[I18n-sig] JapaneseCodecs 1.4.8 released
Thu, 5 Sep 2002 18:25:57 +0900
firstname.lastname@example.org (Martin v. Loewis) writes:
| > Japanese characters that will be changed their corresponding
| > code points in Unicode are the following 7 characters.
| > (Although only Shift_JIS code points are shown below, EUC-JP and
| > ISO-2022-JP codecs will also be changed.)
| > 1. Shift_JIS 0x81ca
| > japanese.sjis -> U+00ac (NOT SIGN)
| > japanese.ms932 -> U+ffe2 (FULLWIDTH NOT SIGN)
| Can you please elaborate on the rationale for picking the Microsoft
| mapping over the Consortium's mapping?
The only one reason for choosing the Microsoft mapping is that
it seems better. The Consortium's mapping has a problem that
both 0x5c and 0x815f in Shift_JIS are mapped to U+005c, which
is in turn mapped to 0x5c in Shift_JIS. In other words, the
Consortium's mapping is one-to-many. On the other hand, the
Microsoft's mapping is one-to-one. There is no conversion
problem like the one in the Consortium's mapping. That's why
I think the Microsoft's mapping is better.

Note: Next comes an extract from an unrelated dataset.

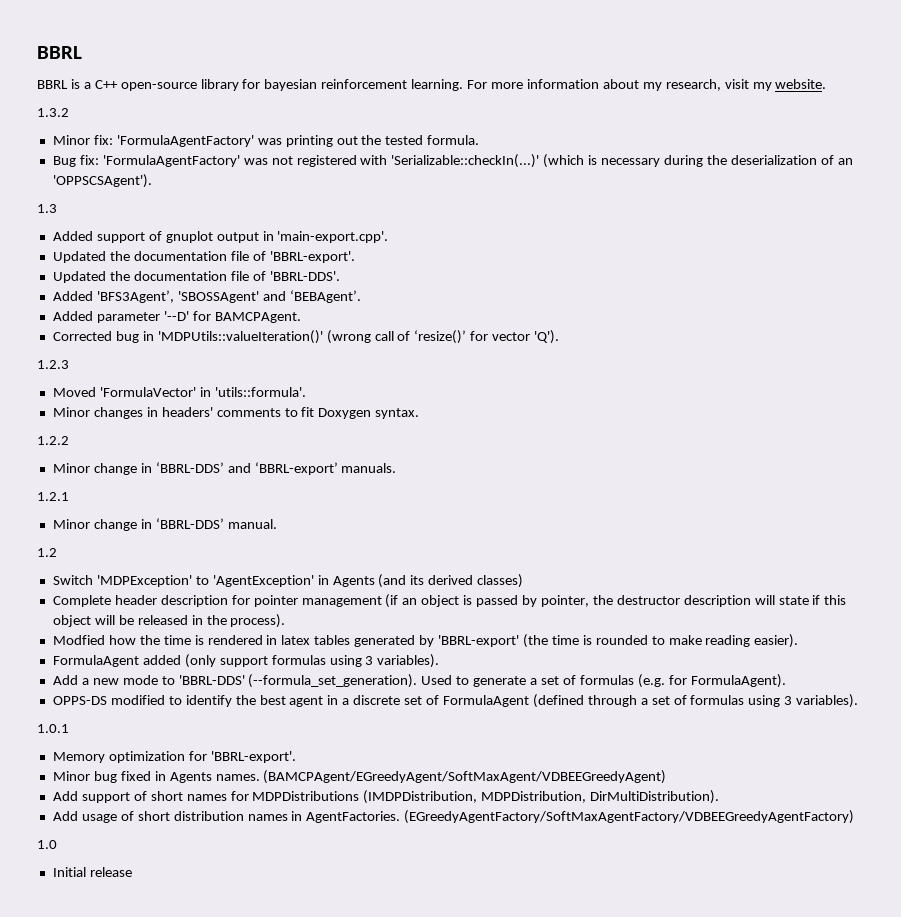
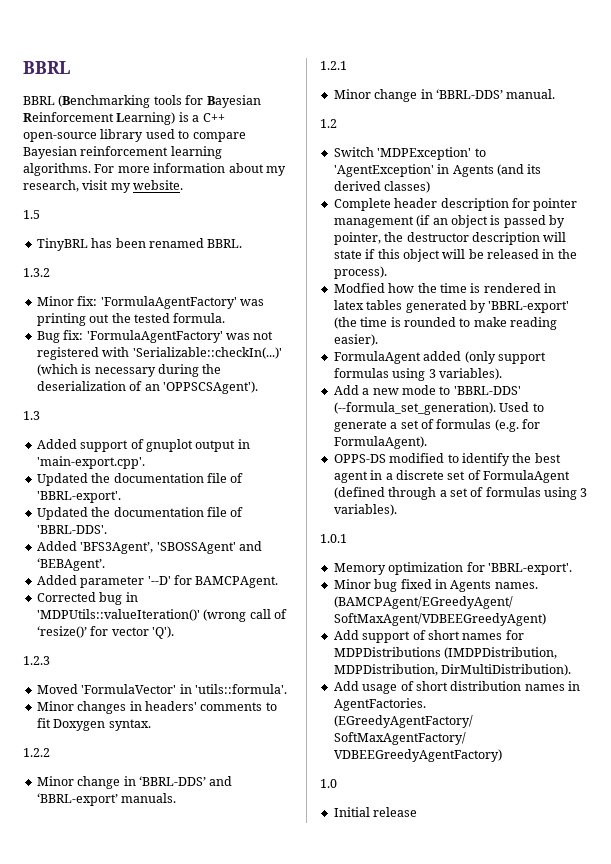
- BBRL is a C++ open-source library for bayesian reinforcement learning.
+ BBRL (Benchmarking tools for Bayesian Reinforcement Learning) is a C++ open-source library used to compare Bayesian reinforcement learning algorithms.
+ 1.5
+ TinyBRL has been renamed BBRL.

To tell the truth, I don't care whether a Unicode character that
corresponds to a character in Shift_JIS is a full-width form or
not. What I want to solve by choosing the Microsoft's mapping
is only the problem just mentioned above.
| I also fail to see the need to align those encodings, at all. Why is
| it necessary that SJIS -> Unicode -> MS932 works for all SJIS texts?
The interoperability of the MS932 codec and other codecs is a
plus. I don't think it is necessary. However, it seems not
preferable to me that a small package like JapaneseCodecs has
an interoperability problem due to differences among vendor-
| You might consider supporting "transliteration", either by default, or
| by means of a sjis//translit (and ms932//translit) encoding: If people
| use this encoding, you still have the Shift_JIS->Unicode mapping as
| above, but you would *also* map U+ffe2 to 0x81ca in sjis, and U+00ac
| to 0x81ca in Shift_JIS. That may solve the problems people have with
| the status-quo, while preserving backwards compatibility (and also
| compatibility with, say, Linux glibc codecs - which use the
| Consortium's database).
Sorry, I not sure I've got the picture of what transliteration
support would do. Transliteration support is meant to solve
interoperability problems due to differences among vendor-
specific mappings, right? I believe it's worth tackling the
interoperability problems, but I've not intended to do so in
the next release of JapaneseCodecs.
KAJIYAMA, Tamito <email@example.com>